A estratégia de Cascais não passa por se tornar um business center. Por isso é que apostamos em ser o melhor sítio para viver.
Quando olhamos para Oeiras apercebemo-nos que há centros para empresas, como o Tagus Park, o Lagoas Park e, agora, a possibilidade de entrar a Google. O que é que ainda está a impedir Cascais de se tornar um business center?

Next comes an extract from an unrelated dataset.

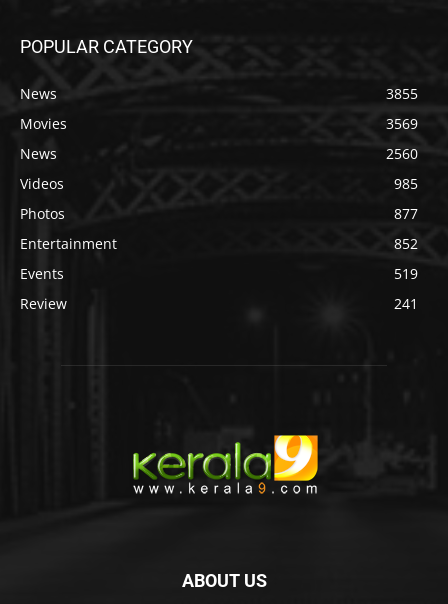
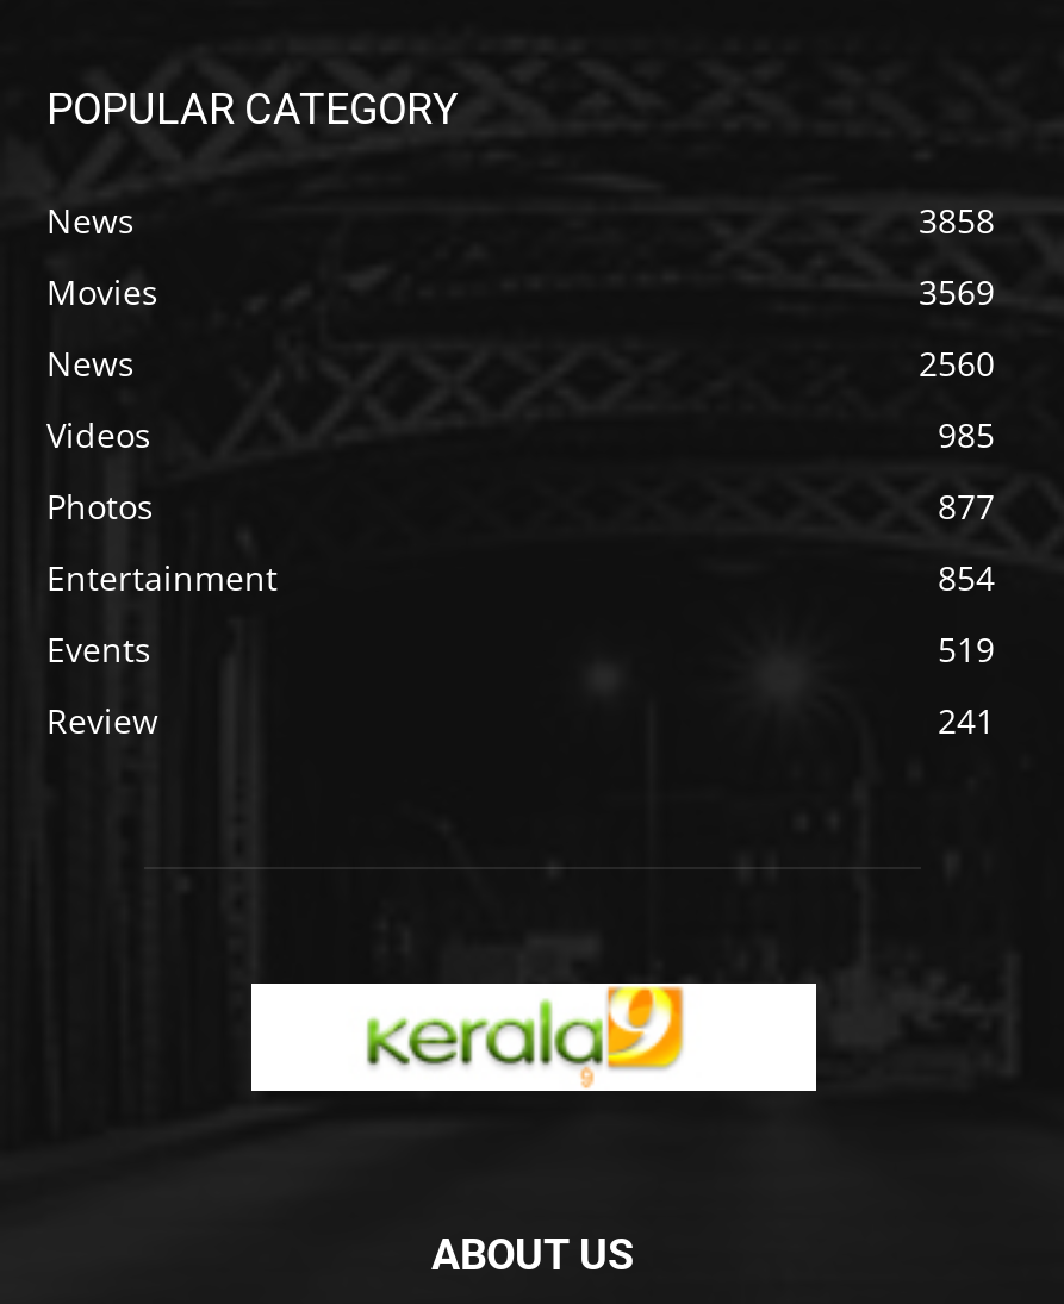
[386,84,418,103] 3855 -> [919,198,995,243] 3858
[394,234,418,253] 852 -> [938,555,995,600] 854
[132,431,319,495] [image] -> [249,981,819,1093] [image]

Não é essa a nossa estratégia. A estratégia de Cascais não passa por se tornar um business center. Por isso é que apostamos em ser o melhor sítio para viver. Apostamos muito em universidades, conhecimento e talento e hoje lideramos nessa fase, com a Nova, a melhor escola de hotelaria do país [ESHTE], a Escola Superior de Saúde do Alcoitão. Estamos a captar mais saber e conhecimento e temos a sede da Brisa e a Logoplaste. No entanto, esse não é o nosso negócio nem posicionamento, mas sim o de Oeiras. Cada município tem o seu posicionamento e a sua vocação e o de Cascais é de ser o melhor sítio do mundo para se viver.